**About this task**
Among the following entries, how many lines hold the string "need"? State only the number.

----- Excerpted data -----

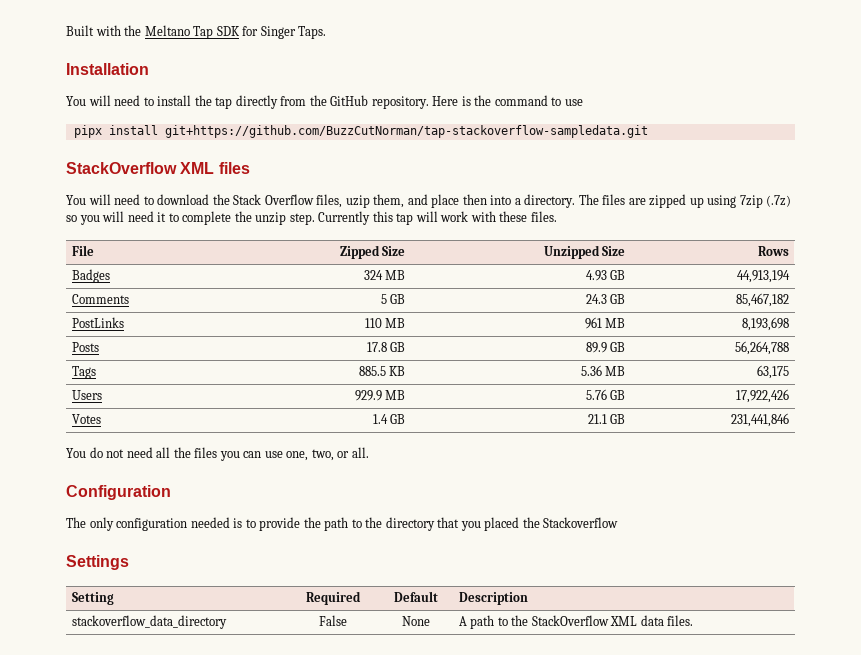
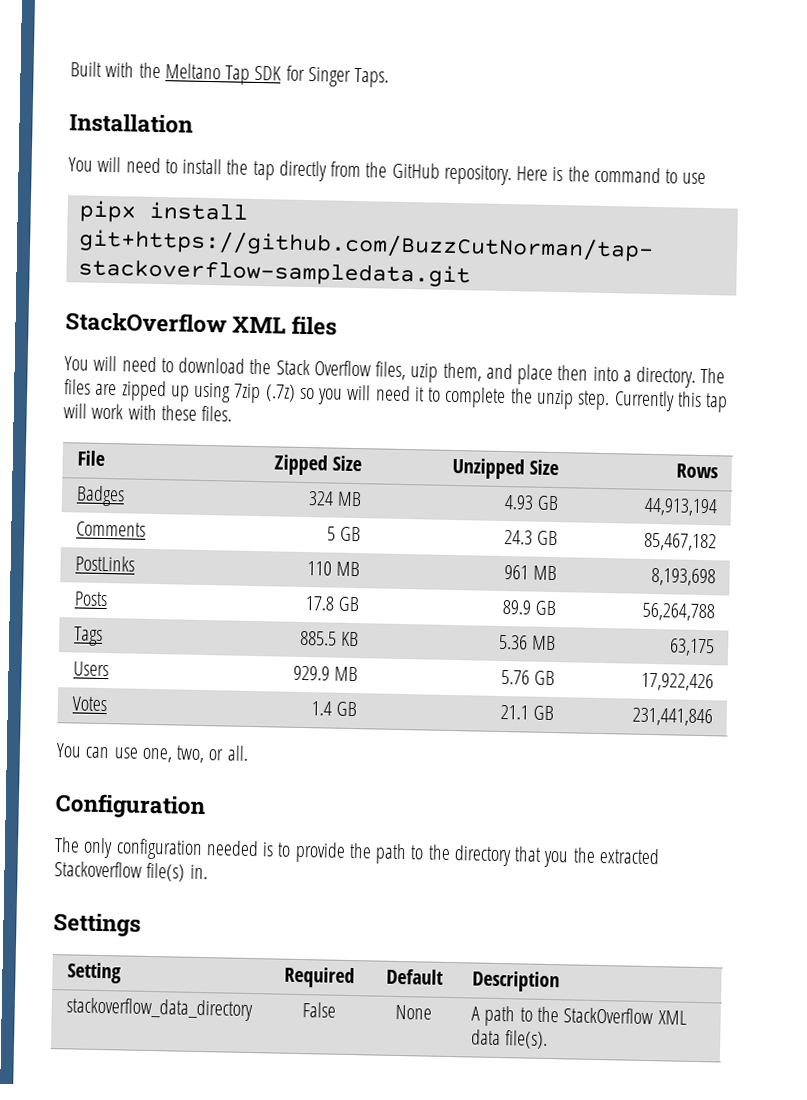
[89,447,240,461] do not need all the files you -> (82, 750) none
[484,517,540,531] placed the -> [572,847,660,865] the extracted
(619, 522) none -> [146,862,208,882] file(s) in.
[667,615,694,626] files. -> [505,1030,549,1050] file(s).

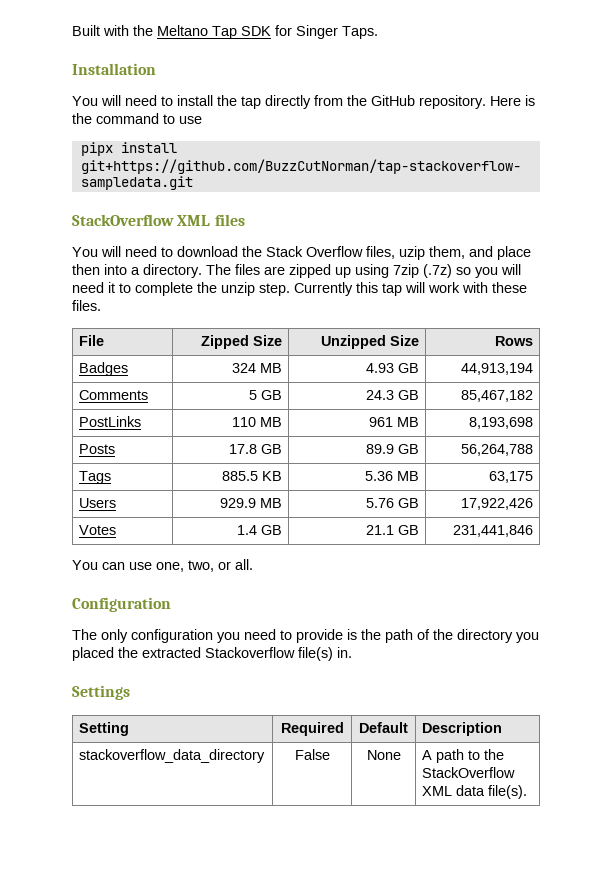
[205,840,275,857] needed is -> [217,629,276,643] you need
(346, 852) none -> [347,629,357,640] is
[410,845,425,860] to -> [417,629,430,640] of
[514,846,569,868] that you -> [516,632,539,643] [72,647,114,661] you placed

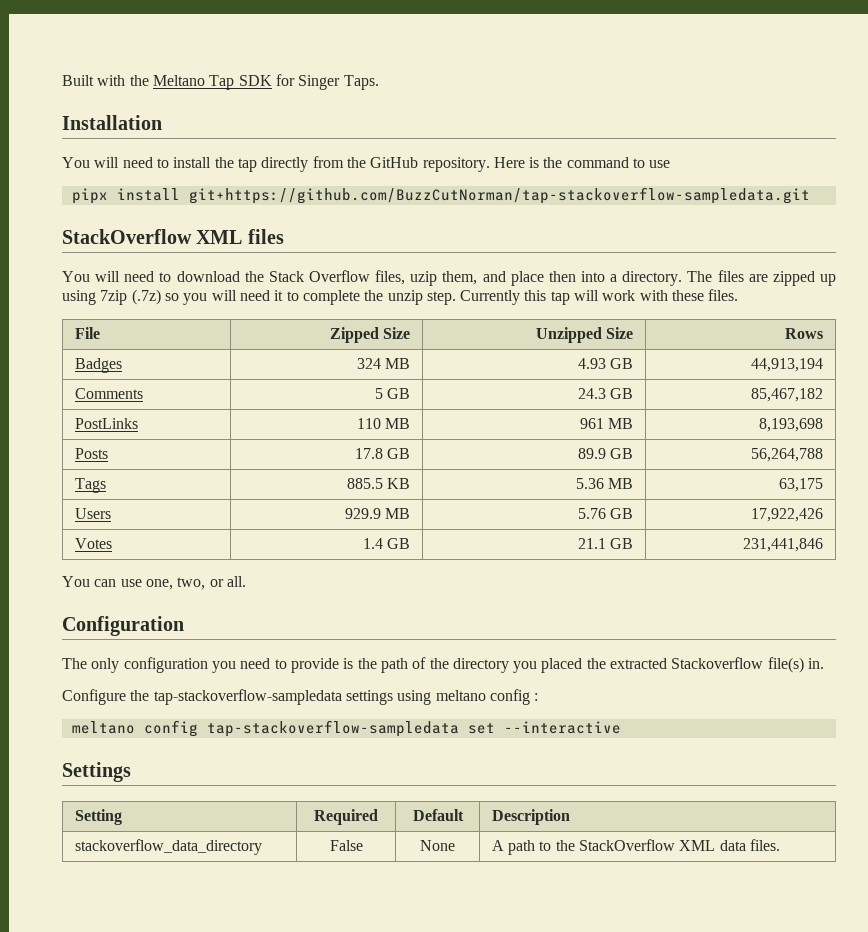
(352, 652) none -> [62,689,539,705] [71,720,621,737] // Configure the tap-stackoverflow-sampledata settings using meltano config : // meltano config tap-stackoverflow-sampledata set --interactive
[488,785,528,799] file(s). -> [750,839,781,851] files.

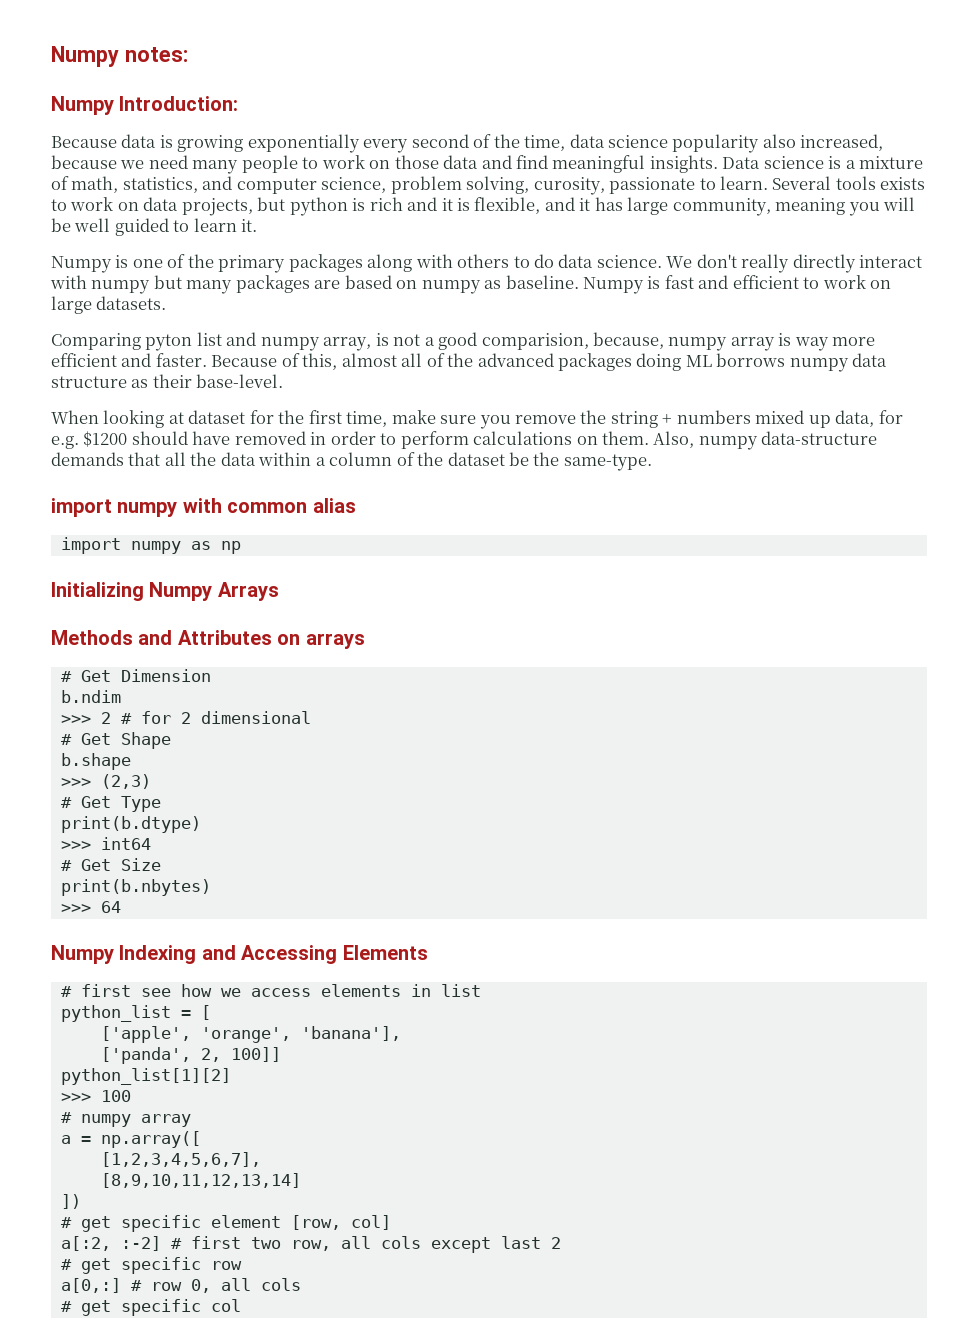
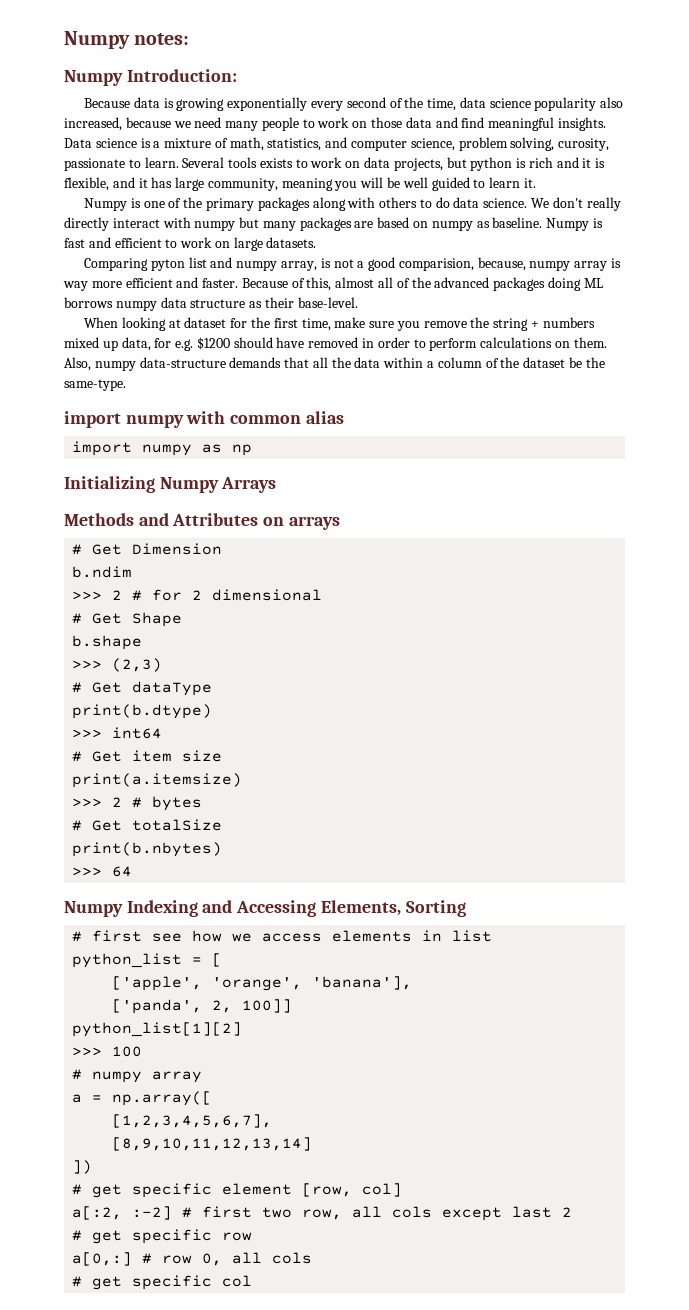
[120,796,161,812] Type -> [132,681,213,696] dataType
[120,858,161,871] Size -> [132,750,223,762] [72,773,243,788] [72,796,203,811] [72,819,223,831] item size // print(a.itemsize) // >>> 2 # bytes // # Get totalSize
[342,945,428,960] Elements -> [320,900,466,917] Elements, Sorting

-----

**Solved problem**
2